Zacząć od przygotowania ciasta. Ja robię wszystko tradycyjnie w malakserze ale można i ręcznie je przygotować.  Do misy miksera włożyć mąkę, puder, sól i proszek. Wkroić chłodne masło i posiekać aż masło będzie prawie niewidoczne. Dodać żółtka i ponownie wyrabiać aż ciasto zacznie zbijać się w kulę. W razie potrzeby należy dodać łyżkę lodowatej wody. Ciasto podzielić na dwie części tak mniej więcej: 2/3 będzie spodem a pozostałe 1/3 zawiną w folię spożywczą i włożyć do lodówki. Przygotować tortownicę o średnicy 27 cm.  Ja mam formy non stick i jedynie dno wykładam papierem. Ciasto rozwałkować na wielkość formy i  wyłożyć na dno. Wyrównać małym wałeczkiem i wstawić na nagrzanego do 180 stopni piekarnika. Podpiekać 15 minut. Wyjąć i wystudzić. Teraz należy przygotować resztę. Śliwki pokroić na kawałki. Kremówkę wlać do rondla, dodać cukier z wanilią i doprowadzić do zagotowania. Wsypać do kremówki wiórki kokosowe. Mieszając podgrzewać na małym ogniu aż wiórki wchłoną całą śmietankę. Zdjąć z ognia i wystudzić. Do dużej miski włożyć białka, dodać szczyptę soli i zacząć ubijać. Kiedy białka już zaczną bieleć, nie przerywając ubijania dodawać po łyżce cukru. Ubijamy tak długo aż cały cukier dokładnie się rozpuści. Zmniejszyć obroty miksera na minimum i wsypać budyń. Kiedy cały budyń już połączy się z pianą, odstawić mikser. Teraz zaczniemy mieszać szpatułką kuchenną. Dodać do piany łyżkę masy kokosowej. i rozmieszać delikatnie. Ponownie dodać część masy kokosowej i ponownie rozmieszać. I tak do wyczerpania masy kokosowe. Na koniec wlać olej i znów delikatnie wymieszać. Ok. 1/3 masy kokosowej wylać na podpieczony spód i poukładać na niej śliwki.
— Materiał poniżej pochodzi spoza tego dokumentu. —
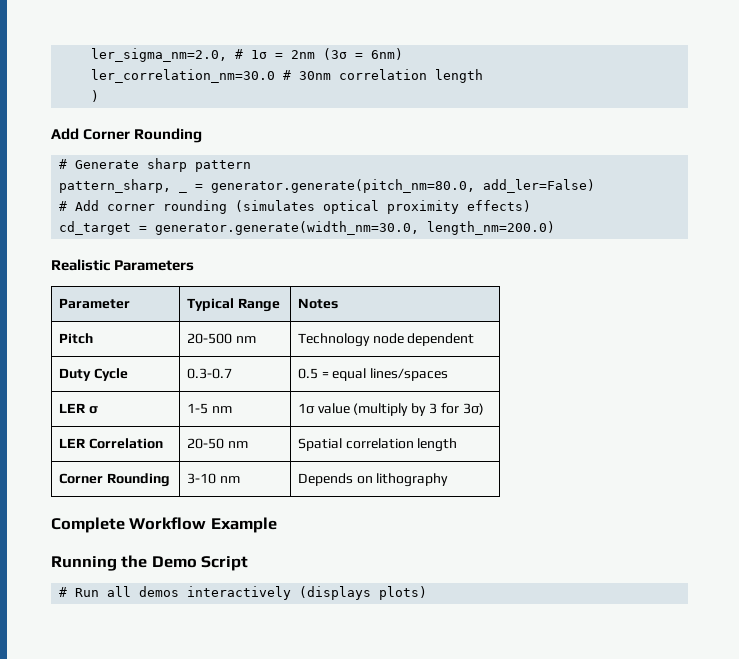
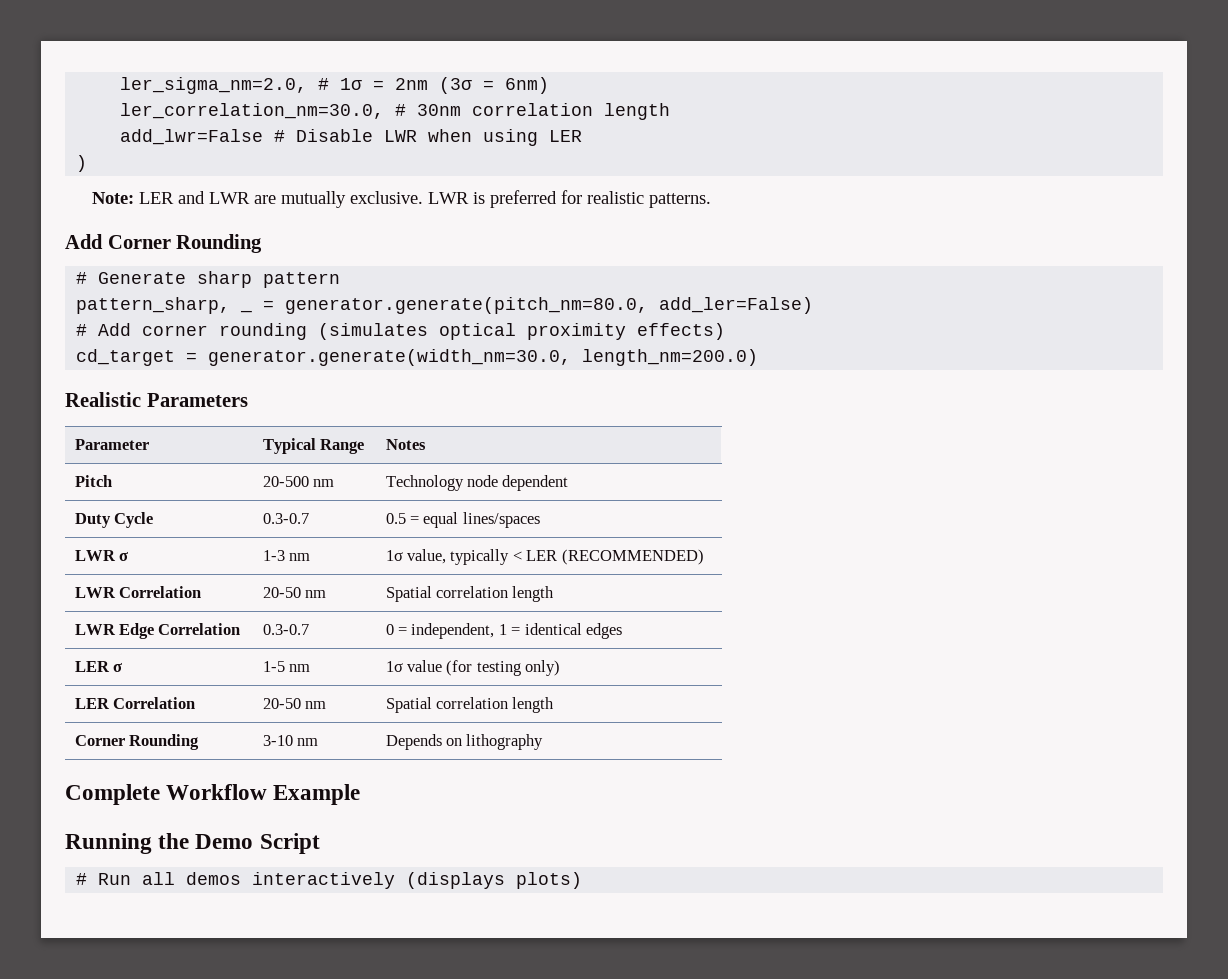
- ler_correlation_nm=30.0 # 30nm correlation length
+ ler_correlation_nm=30.0, # 30nm correlation length
+ add_lwr=False # Disable LWR when using LER
  )
+ Note: LER and LWR are mutually exclusive. LWR is preferred for realistic patterns.
+ LWR σ | 1-3 nm | 1σ value, typically < LER (RECOMMENDED)
+ LWR Correlation | 20-50 nm | Spatial correlation length
+ LWR Edge Correlation | 0.3-0.7 | 0 = independent, 1 = identical edges
- LER σ | 1-5 nm | 1σ value (multiply by 3 for 3σ)
+ LER σ | 1-5 nm | 1σ value (for testing only)

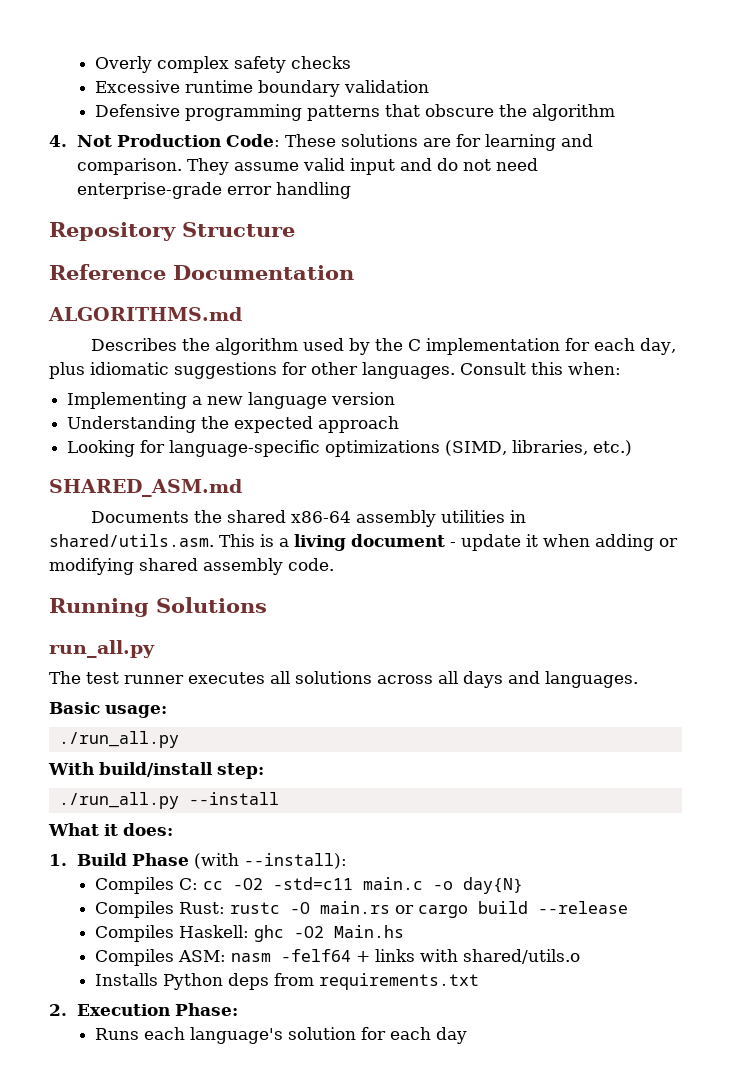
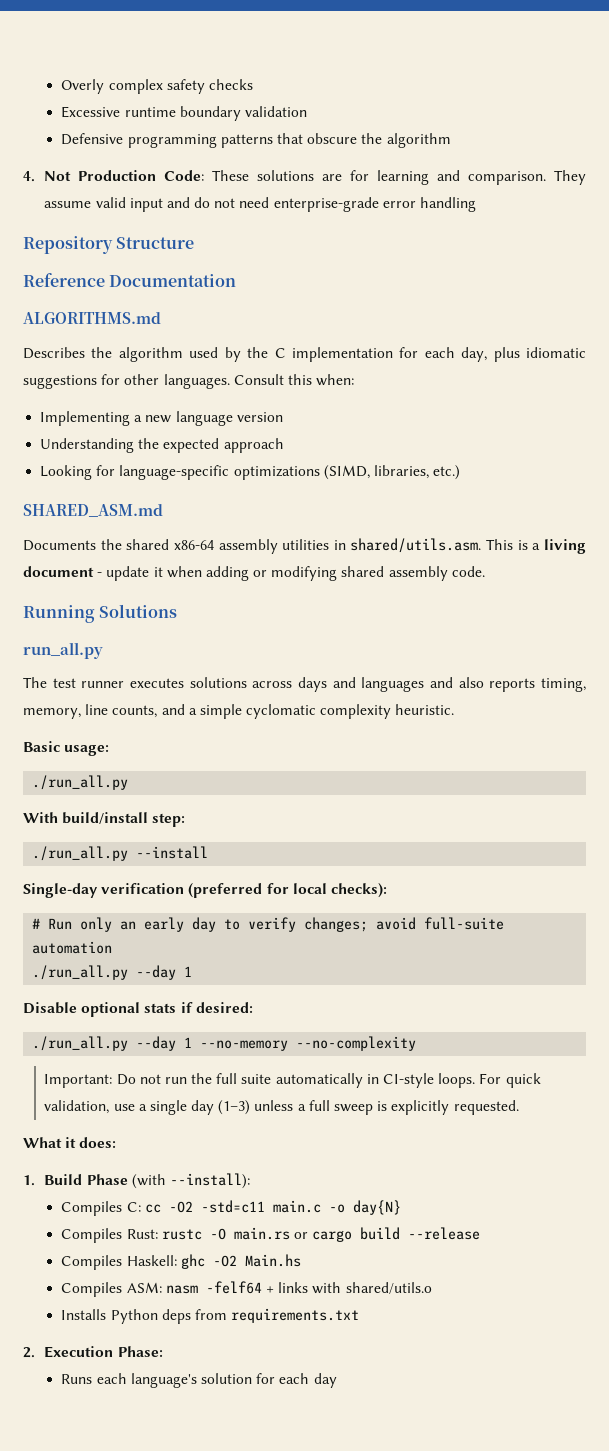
- The test runner executes all solutions across all days and languages.
+ The test runner executes solutions across days and languages and also reports timing, memory, line counts, and a simple cyclomatic complexity heuristic.
+ Single-day verification (preferred for local checks):
+ # Run only an early day to verify changes; avoid full-suite automation
+ ./run_all.py --day 1
+ Disable optional stats if desired:
+ ./run_all.py --day 1 --no-memory --no-complexity
+ Important: Do not run the full suite automatically in CI-style loops. For quick validation, use a single day (1–3) unless a full sweep is explicitly requested.

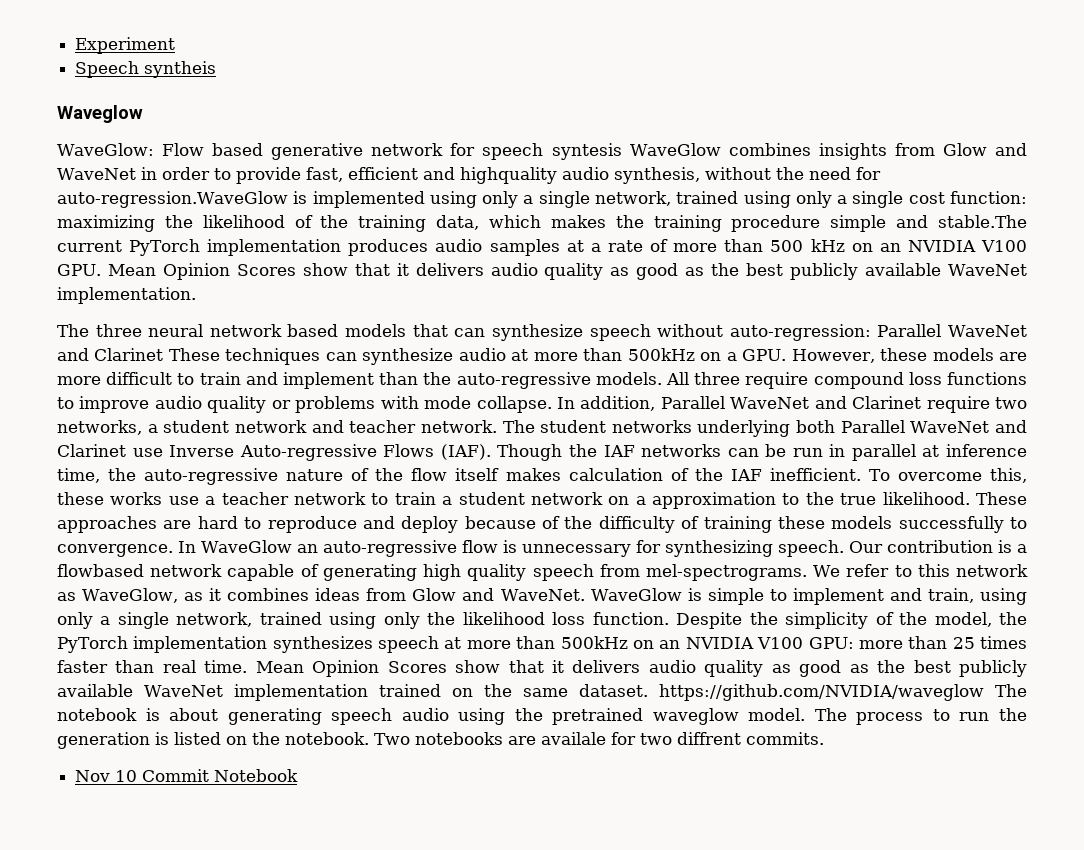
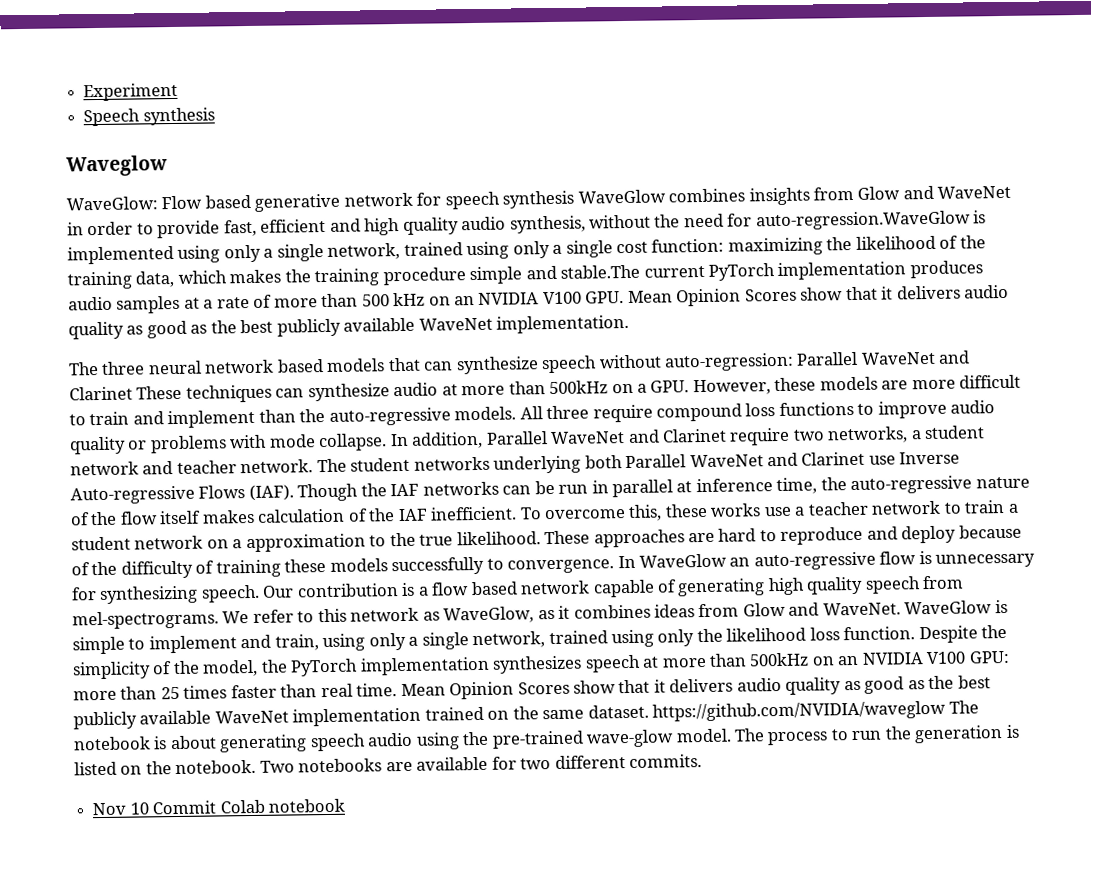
- Speech syntheis
+ Speech synthesis
- Flow based generative network for speech syntesis WaveGlow combines insights from Glow and WaveNet in order to provide fast, efficient and highquality audio synthesis, without the need for auto-regression.WaveGlow is implemented using only a single network, trained using only a single cost function:
+ Flow based generative network for speech synthesis WaveGlow combines insights from Glow and WaveNet in order to provide fast, efficient and high quality audio synthesis, without the need for auto-regression.WaveGlow is implemented using only a single network, trained using only a single cost function:
- Our contribution is a flowbased network capable of generating high quality speech from mel-spectrograms.
+ Our contribution is a flow based network capable of generating high quality speech from mel-spectrograms.
- Mean Opinion Scores show that it delivers audio quality as good as the best publicly available WaveNet implementation trained on the same dataset. https://github.com/NVIDIA/waveglow The notebook is about generating speech audio using the pretrained waveglow model.
+ Mean Opinion Scores show that it delivers audio quality as good as the best publicly available WaveNet implementation trained on the same dataset. https://github.com/NVIDIA/waveglow The notebook is about generating speech audio using the pre-trained wave-glow model.
- Two notebooks are availale for two diffrent commits.
+ Two notebooks are available for two different commits.
- Nov 10 Commit Notebook
+ Nov 10 Commit Colab notebook

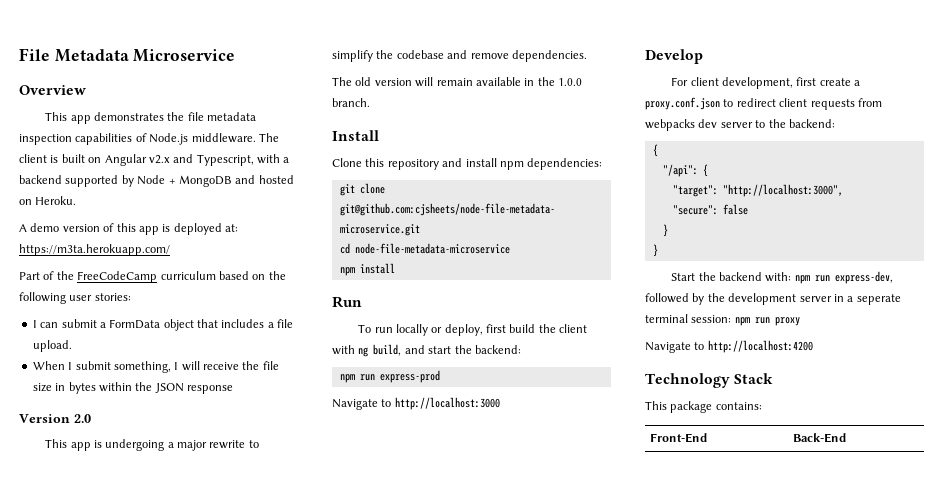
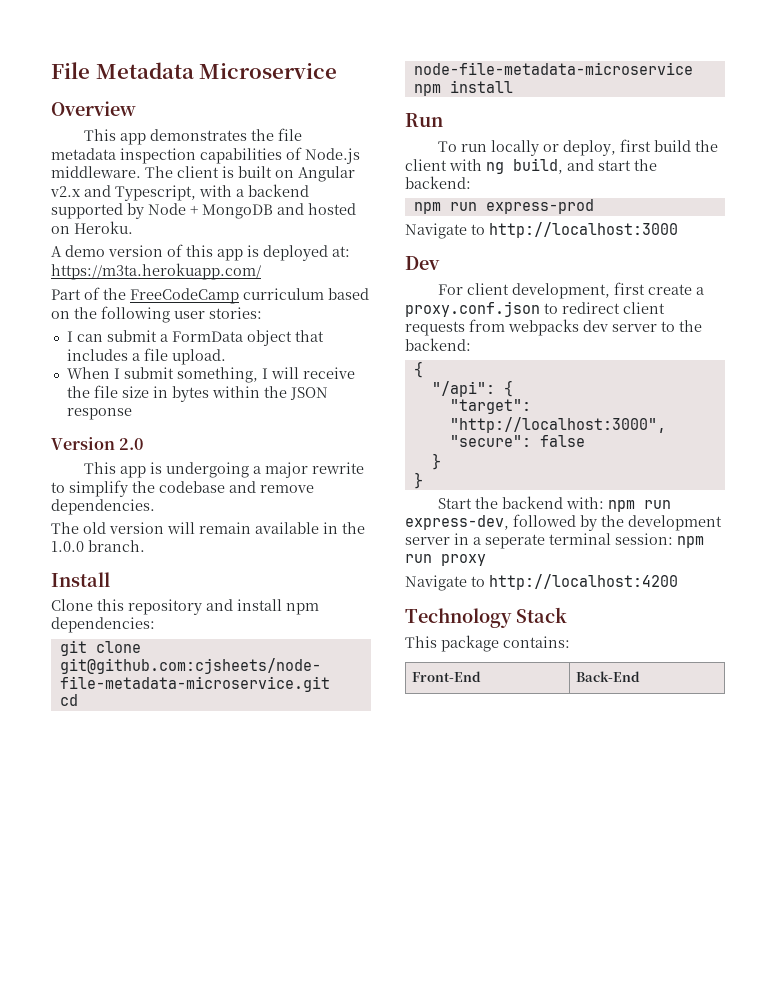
- Develop
+ Dev

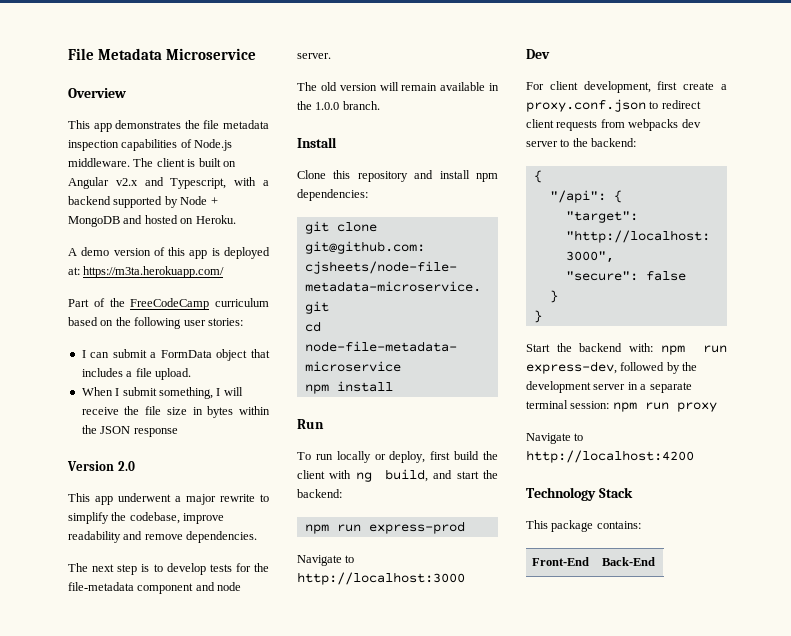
- This app is undergoing a major rewrite to simplify the codebase and remove dependencies.
+ This app underwent a major rewrite to simplify the codebase, improve readability and remove dependencies.
+ The next step is to develop tests for the file-metadata component and node server.
- Start the backend with: npm run express-dev, followed by the development server in a seperate terminal session: npm run proxy
+ Start the backend with: npm run express-dev, followed by the development server in a separate terminal session: npm run proxy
Układać gęsto, jedna obok drugiej. Na śliwki wylać pozostałą część masy kokosowej i wyrównać. Na masę zetrzeć na tarce jarzynowej, ciasto które chłodziło się w lodówce. Wstawić do piekarnika nagrzanego do 175-180 stopni. Piec ok. 45 minut. Po upieczeniu ustawić na kratce do przestudzenia, wierzch oprószyć cukrem pudrem i zostawić do zupełnego wystudzenia.